The man looked disappointed but said he understood before going back to tell the others.
“I guess there’s something to be said for the innate goodness of people after all,” John said with a smile. His smile faded as he watched some of the high school students he’d talked to the previous afternoon. They were doing as he’d asked, moving down the streets, tacking flyers with a picture of the mayor to light poles, and stopping any tourists they met to ask if they remembered seeing him the day before. John figured the chances of that were nil, but if any of the tourists had spent the night at the hotel or the bed-and-breakfast, it was still a possibility.
“I guess we should get our butts in gear too,” he told the three deputies who were coming with him. The rest would run their usual patrols, while he and his team began checking any vacant buildings and homes. “As much as I hate the idea, we don’t know why he disappeared. If, God forbid, someone was responsible for it, he could be a prisoner or a dead body in one of the empty buildings.”
* * * *
With the permission of their respective bosses, Noah and Cody had joined in the search for the mayor. The team they were with was responsible for checking the north side of Spirit River from the top of the falls down to where it went under the bridge, a quarter of a mile from the Irish Rose, and entered the town proper.
“I really, really hope we don’t find him,” Cody said as he studied the rocks along the side of the falls. “I mean…”

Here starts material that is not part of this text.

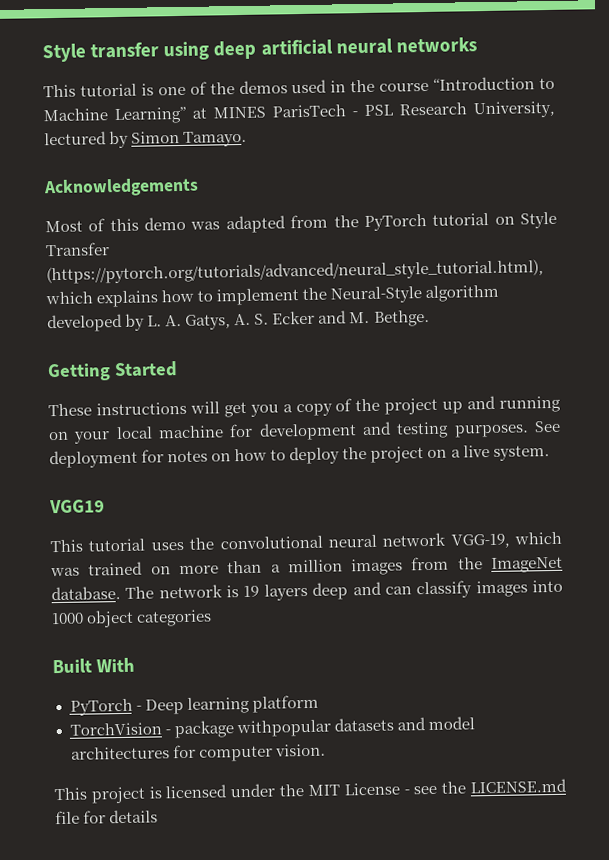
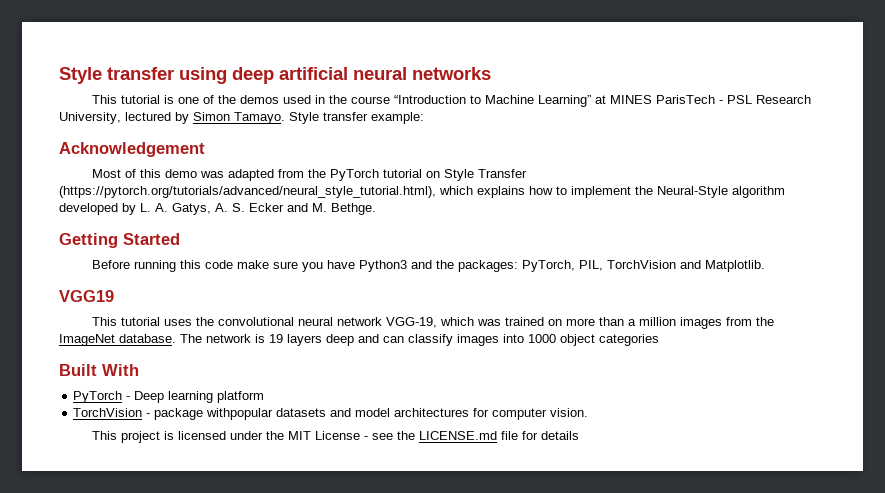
[43,177,199,198] // Acknowledgements -> [289,112,424,124] [59,142,205,157] Style transfer example: // Acknowledgement
[48,395,562,418] [49,420,561,444] [49,445,550,469] These instructions will get you a copy of the project up and running on your local machine for development and testing purposes. See deployment for notes on how to deploy the project on a live system. -> [91,260,765,272] Before running this code make sure you have Python3 and the packages: PyTorch, PIL, TorchVision and Matplotlib.

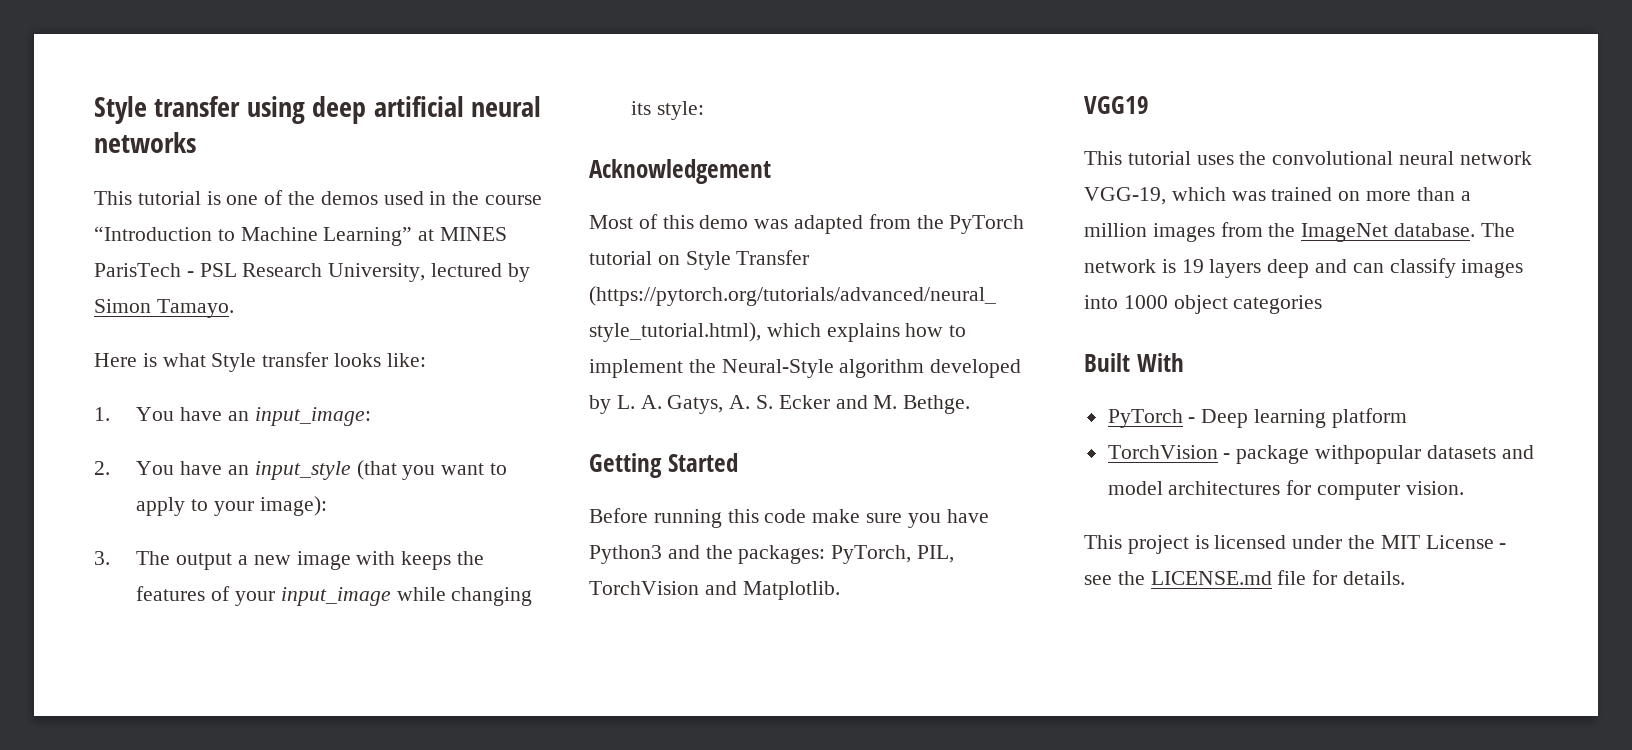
[289,112,424,124] Style transfer example: -> [94,352,426,372] [94,407,371,426] [94,460,508,480] [136,496,327,516] [94,551,485,570] [136,586,533,606] [631,101,705,120] // Here is what Style transfer looks like: // 1. You have an input_image: // 2. You have an input_style (that you want to apply to your image): // 3. The output a new image with keeps the features of your input_image while changing its style:
[540,431,579,440] details -> [1343,571,1406,585] details.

“I know what you meant,” Noah assured him. “We want him found, but alive. Not here or at the bottom of the falls, torn to shreds by the rocks.”
“Exactly.” Cody shivered.
They continued their trek, moving slowly; afraid they could miss something if they didn’t. At one point a shout was heard over the roar of the water. They turned in unison to look back at one of the two other men on the team. He was kneeling on a rock, peering down into the water. A moment later he stood, shaking his head and waving them on.
“False alarm,” Cody said with a sigh of relief.
Noah nodded, glancing toward the top of the falls. “Who the hell is he?” he asked, pointing up. “I saw him there yesterday.”
“No clue,” Cody responded. “Never saw him before that I know of. What’s with the hat? It makes him look like something out of Solomon Kane or Indiana Jones.”
“Except he’s not wearing a longcoat, or whatever it’s called, if he’s going for the Kane look.”
As they watched, the man turned abruptly, stepping off the rocks onto dry land, and vanished into the trees.
“Just like he did yesterday. There one minute, gone the next.”
“He really is a vampire hunter and he staked Mayor Dunn then took him up there and threw him over the falls,” Cody said with a grin. “Naw. The mayor goes out in the daylight. Scratch that thought.”
Noah chuckled. “You, my friend, have some strange ideas. I guess we’d better get back to looking for him and pray we don’t find his body.”